**Task**
Repeat exactly, and only, the lines from the line containing "Olive Tee GreenOlive" through the last line of the records below, including both.

**Record set**

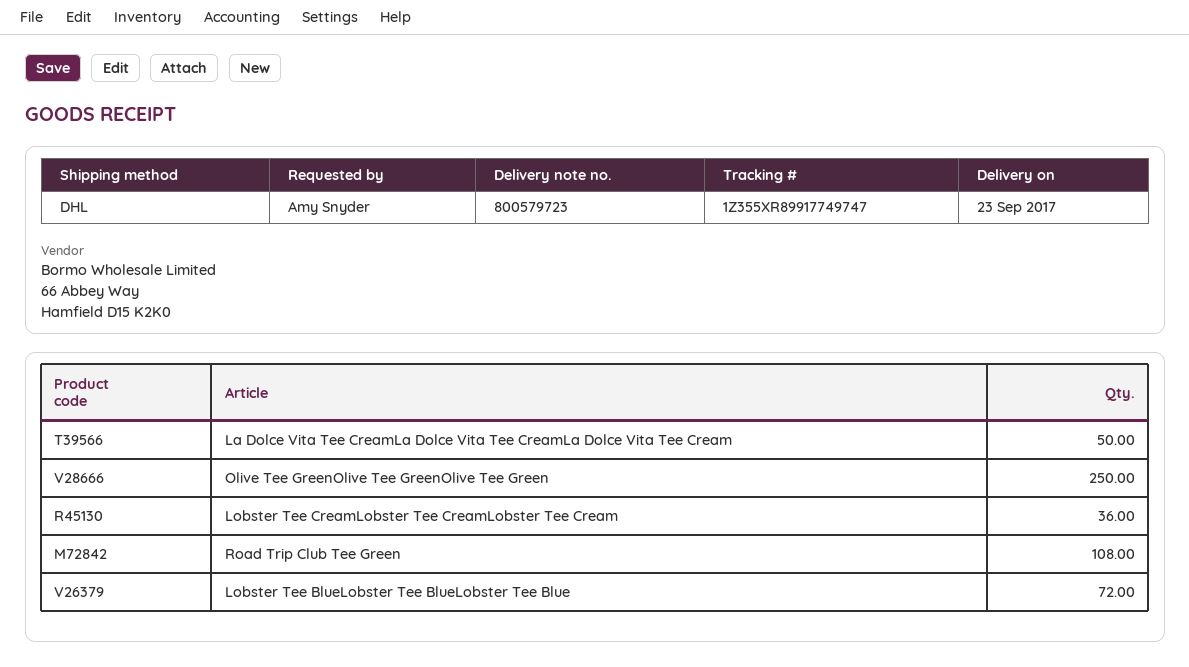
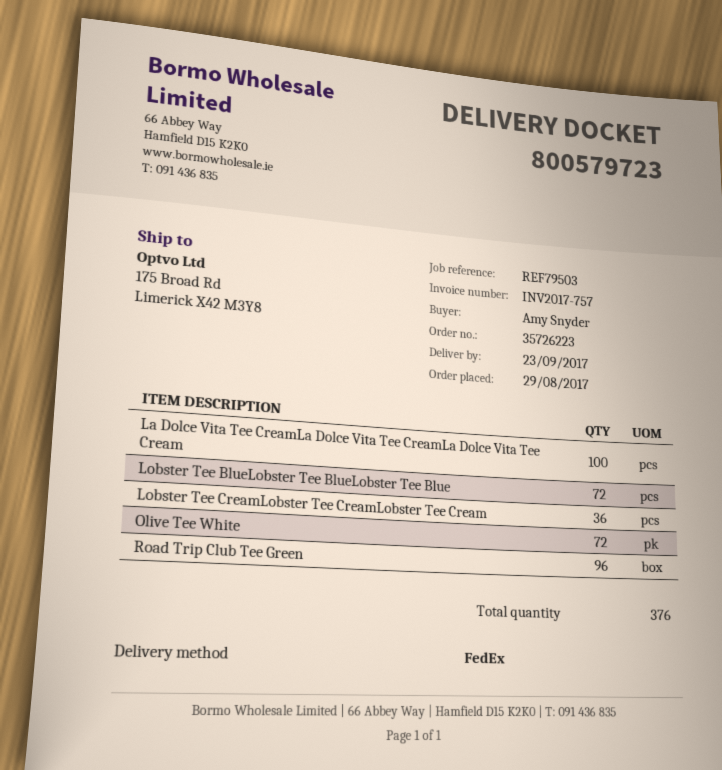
shipping method: DHL -> FedEx
La Dolce Vita Tee CreamLa Dolce Vita Tee CreamLa Dolce Vita Tee Cream: 50 -> 100
Olive Tee GreenOlive Tee GreenOlive Tee Green: 250 -> none
Road Trip Club Tee Green: 108 -> 96
Olive Tee White: none -> 72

**The completed task**
Olive Tee GreenOlive Tee GreenOlive Tee Green: 250 -> none
Road Trip Club Tee Green: 108 -> 96
Olive Tee White: none -> 72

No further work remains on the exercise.